Canada's auditor general is not impressed with how the new Stanton Territorial Hospital came together.
"The departments of Finance, Infrastructure and Health and Social Services, and the Northwest Territories Health and Social Services Authority, could not show how the Stanton Territorial Hospital Renewal Project provided residents of the Northwest Territories with good value for money," an Oct. 29 news release reads.
That news release is only one small part of a much larger report from the Office of the Auditor General of Canada. The document reveals that the projected costs for the 30-year life of the project have reached about $1.2 billion. That is about a 62 per cent jump compared to the forecast contract costs from 2015.
Deputy auditor general Andrew Hayes states that the government departments and the territorial health authority could not show the renewal project provided solid value for taxpayers because of three failures:
SA国际影视传媒淔irst, decisions that significantly changed the projectSA国际影视传媒檚 scope over time were not based on evidence or analysis; second, key costs were not considered or were underestimated when planning the project; and third, there was little evidence to show whether the project provided expected economic benefits to local and Northern businesses.SA国际影视传媒
The report also highlights that roles and responsibilities for the management of the project have not been well defined among the departments of Finance, Infrastructure and Health and Social Services and the NWT Health and Social Services Authority.
"The Department of Infrastructure could not provide us with evidence that it had verified that the over $71 million it reported as going to registered local and Northern businesses was accurate," the report reads.
Boreal Health Partnership is the contractor hired for this project.
Also, according to the report, the GNWT's sublease made the government a rent-paying tenant in its own building. Meaning, it was paying the developer rent and other fees as a tenant in its own building and taking back some of the risks it had intended to transfer to the developer for nearly 30 years.
"The departments and the authority moved forward with a lease arrangement on the premise that it would achieve the best value for money;" the report states. "However, the government subsequently subleased the entire building back from the developer for its own use without the Department of Infrastructure reanalyzing whether this option would still achieve good value for money."

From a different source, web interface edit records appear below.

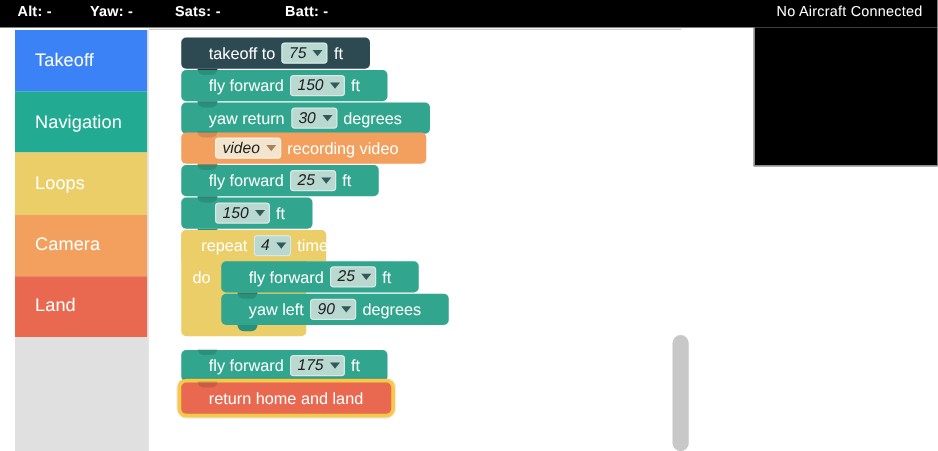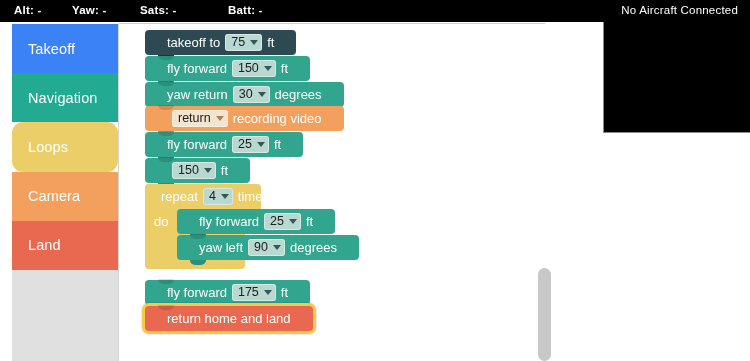--- a/index.html
+++ b/index.html
@@ -156,7 +156,7 @@
     font-weight: normal;
     box-shadow: inset 0 0 0 1px rgba(255,255,255,0.45);
   }
-  .field .fv { line-height: 1; }
+  .field .fv { line-height: 1; font-style: italic; }
   .arrow {
     width: 0; height: 0;
     margin-left: 5px;

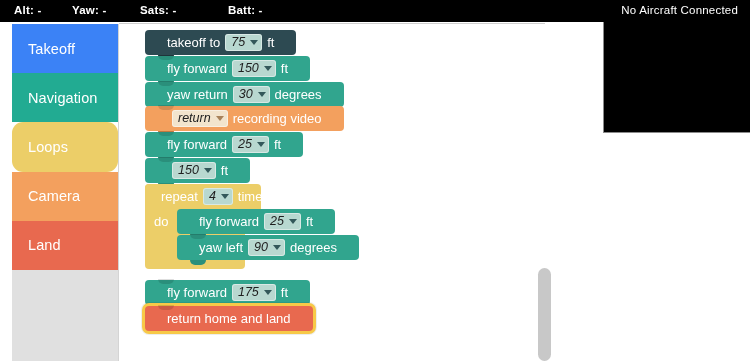--- a/index.html
+++ b/index.html
@@ -298,7 +298,7 @@
 
   <div class="blk" id="b3" style="left: 26px; top: 82px; background: rgb(243, 160, 94);">
     <span class="field cream">
-      <span class="fv">return</span>
+      <span class="fv">video</span>
       <span class="arrow"></span>
     </span>
     <span class="lbl">recording video</span>

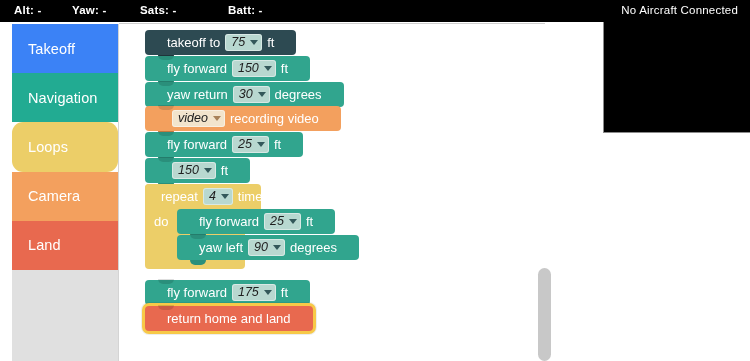--- a/index.html
+++ b/index.html
@@ -250,7 +250,7 @@
   <div class="cat" style="background: rgb(34, 171, 146);">
     <span>Navigation</span>
   </div>
-  <div class="cat" style="background: rgb(236, 206, 104); border-radius: 11px;">
+  <div class="cat" style="background: rgb(236, 206, 104);">
     <span>Loops</span>
   </div>
   <div class="cat" style="background: rgb(243, 160, 94);">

During a press conference on Oct. 29, Hayes said he's perplexed by the GNWT's actions.
"I'm concerned by the way these decisions happened," he said.
He added that the GNWT had a number of incomplete conflict-of-interest declarations. However, he did not find any in the materials he examined.
There's also some murky waters around a supposed $71 million that was supposed to go to local and Northern businesses, due to Boreal Health Partnership's work on the hospital.
"That number is not accurate," Hayes said.
Whether costs surpass $1.2 billion, is hard to say, said Hayes. At the moment, that figure remains the projection.